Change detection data
• • • • • • •

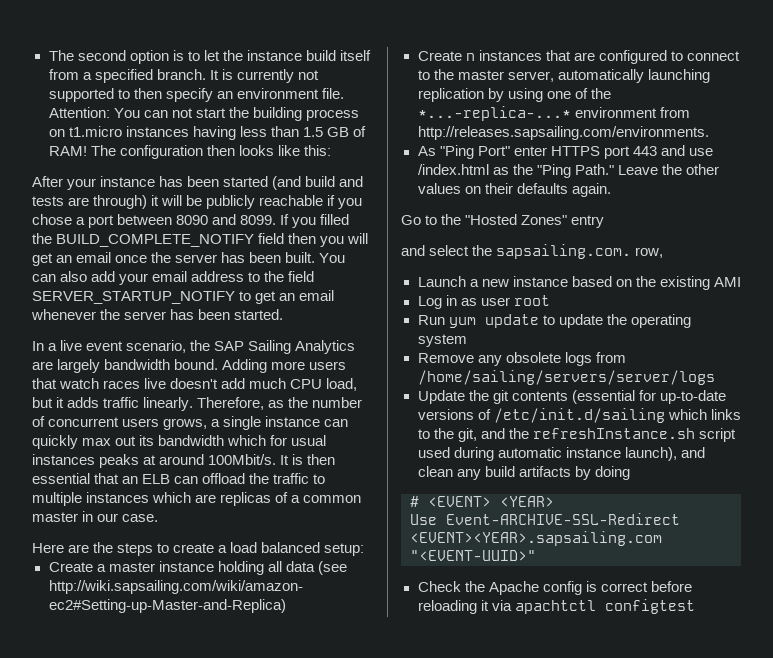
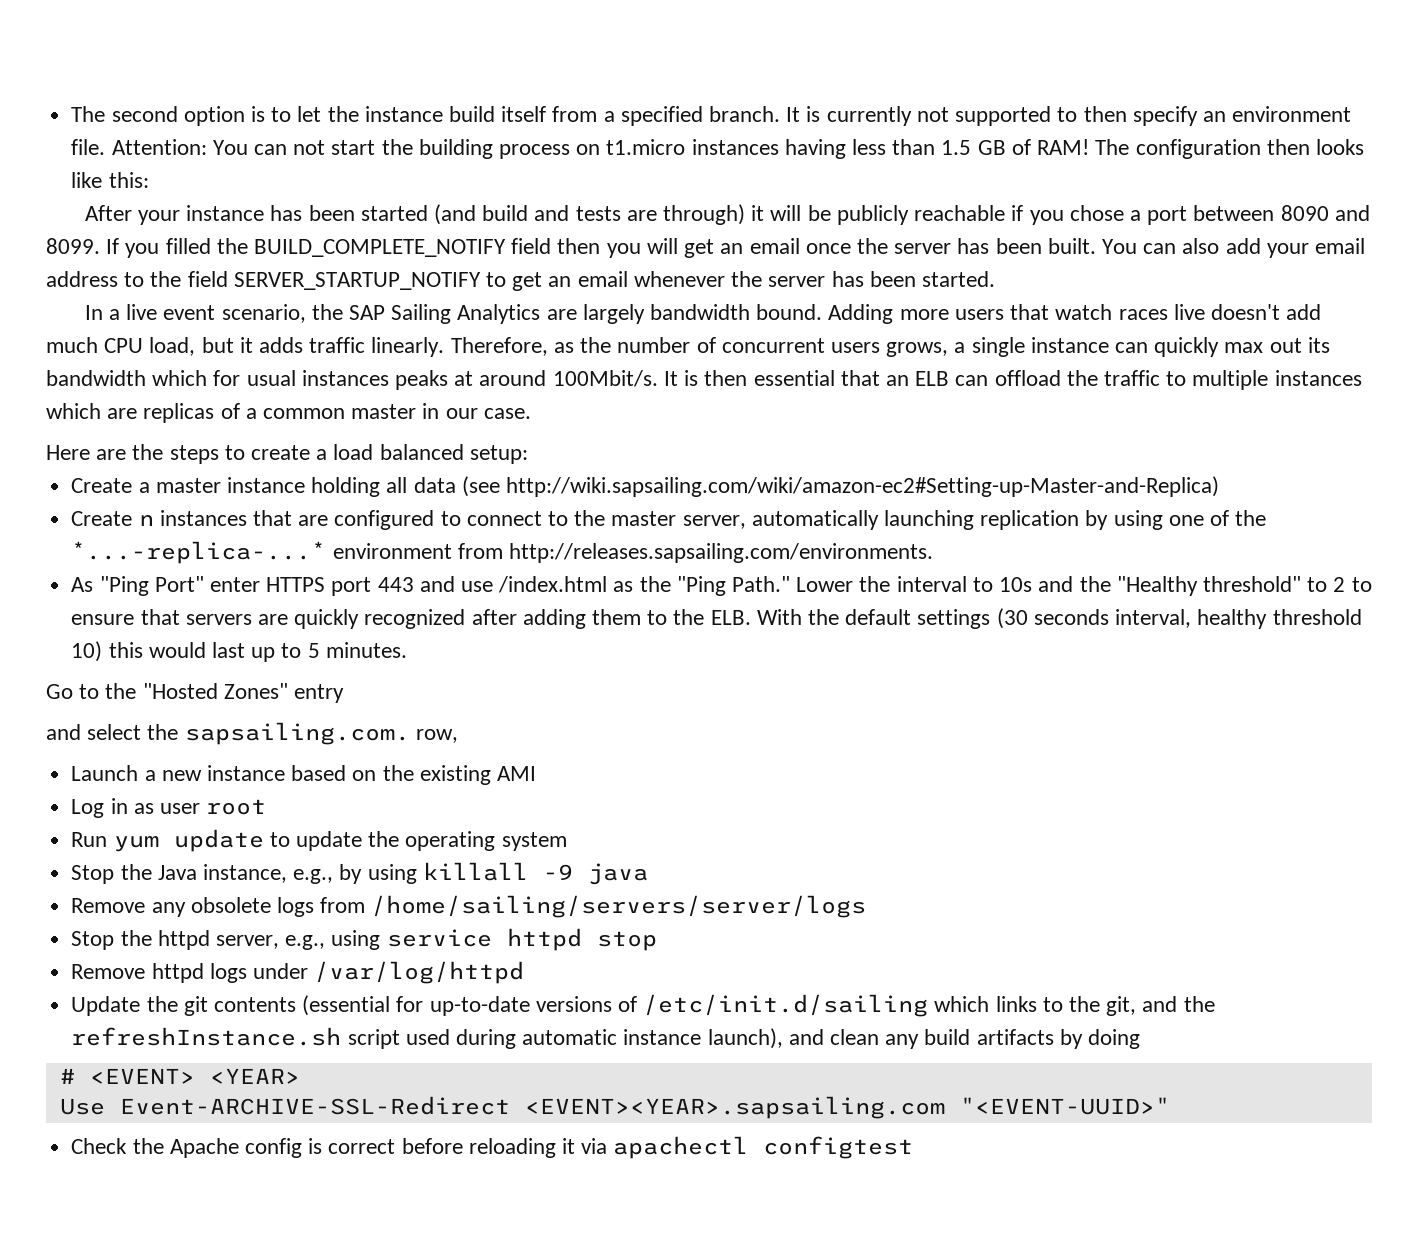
- Leave the other values on their defaults again.
+ Lower the interval to 10s and the "Healthy threshold" to 2 to ensure that servers are quickly recognized after adding them to the ELB. With the default settings (30 seconds interval, healthy threshold 10) this would last up to 5 minutes.
+ Stop the Java instance, e.g., by using killall -9 java
+ Stop the httpd server, e.g., using service httpd stop
+ Remove httpd logs under /var/log/httpd
- Check the Apache config is correct before reloading it via apachtctl configtest
+ Check the Apache config is correct before reloading it via apachectl configtest

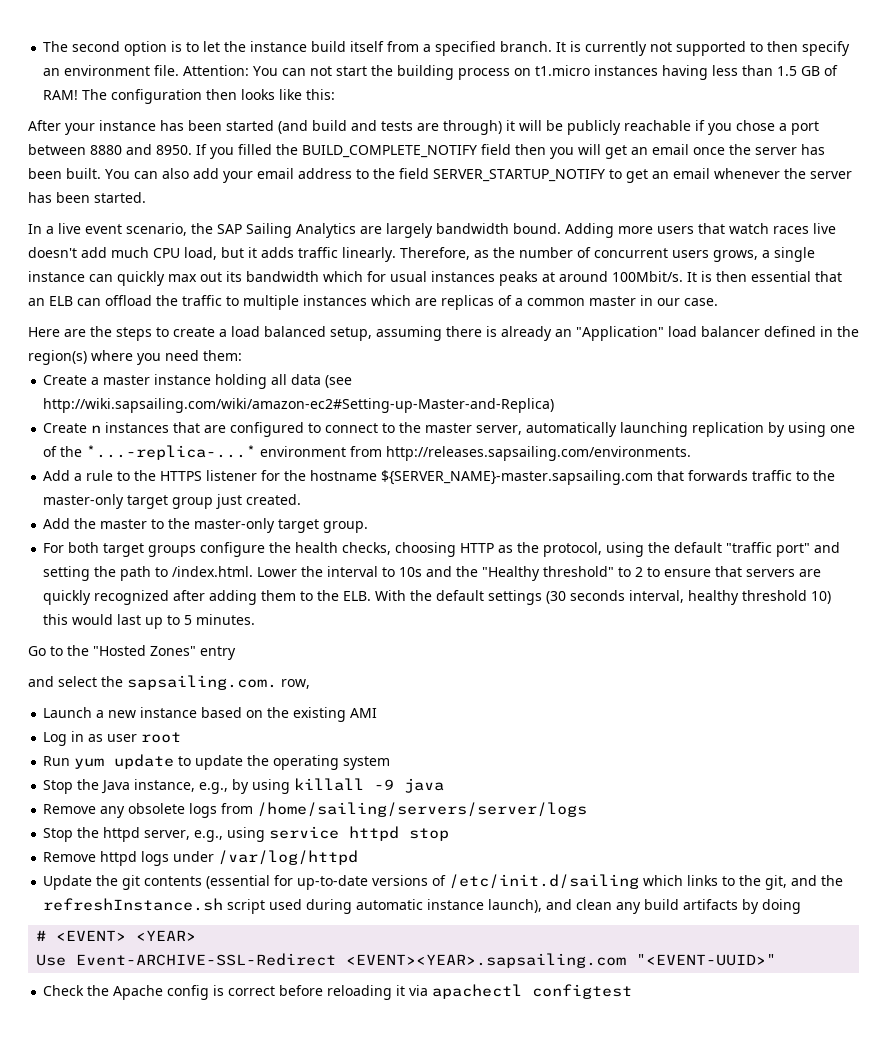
- After your instance has been started (and build and tests are through) it will be publicly reachable if you chose a port between 8090 and 8099.
+ After your instance has been started (and build and tests are through) it will be publicly reachable if you chose a port between 8880 and 8950.
- Here are the steps to create a load balanced setup:
+ Here are the steps to create a load balanced setup, assuming there is already an "Application" load balancer defined in the region(s) where you need them:
- As "Ping Port" enter HTTPS port 443 and use /index.html as the "Ping Path." Lower the interval to 10s and the "Healthy threshold" to 2 to ensure that servers are quickly recognized after adding them to the ELB. With the default settings (30 seconds interval, healthy threshold 10) this would last up to 5 minutes.
+ Add a rule to the HTTPS listener for the hostname ${SERVER_NAME}-master.sapsailing.com that forwards traffic to the master-only target group just created.
+ Add the master to the master-only target group.
+ For both target groups configure the health checks, choosing HTTP as the protocol, using the default "traffic port" and setting the path to /index.html. Lower the interval to 10s and the "Healthy threshold" to 2 to ensure that servers are quickly recognized after adding them to the ELB. With the default settings (30 seconds interval, healthy threshold 10) this would last up to 5 minutes.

• • • • • • •

Write every record out again exactly as written. Pictures don't belong in the copy.

§ ANSWER FOR THIS EXERCISE:
- Leave the other values on their defaults again.
+ Lower the interval to 10s and the "Healthy threshold" to 2 to ensure that servers are quickly recognized after adding them to the ELB. With the default settings (30 seconds interval, healthy threshold 10) this would last up to 5 minutes.
+ Stop the Java instance, e.g., by using killall -9 java
+ Stop the httpd server, e.g., using service httpd stop
+ Remove httpd logs under /var/log/httpd
- Check the Apache config is correct before reloading it via apachtctl configtest
+ Check the Apache config is correct before reloading it via apachectl configtest

- After your instance has been started (and build and tests are through) it will be publicly reachable if you chose a port between 8090 and 8099.
+ After your instance has been started (and build and tests are through) it will be publicly reachable if you chose a port between 8880 and 8950.
- Here are the steps to create a load balanced setup:
+ Here are the steps to create a load balanced setup, assuming there is already an "Application" load balancer defined in the region(s) where you need them:
- As "Ping Port" enter HTTPS port 443 and use /index.html as the "Ping Path." Lower the interval to 10s and the "Healthy threshold" to 2 to ensure that servers are quickly recognized after adding them to the ELB. With the default settings (30 seconds interval, healthy threshold 10) this would last up to 5 minutes.
+ Add a rule to the HTTPS listener for the hostname ${SERVER_NAME}-master.sapsailing.com that forwards traffic to the master-only target group just created.
+ Add the master to the master-only target group.
+ For both target groups configure the health checks, choosing HTTP as the protocol, using the default "traffic port" and setting the path to /index.html. Lower the interval to 10s and the "Healthy threshold" to 2 to ensure that servers are quickly recognized after adding them to the ELB. With the default settings (30 seconds interval, healthy threshold 10) this would last up to 5 minutes.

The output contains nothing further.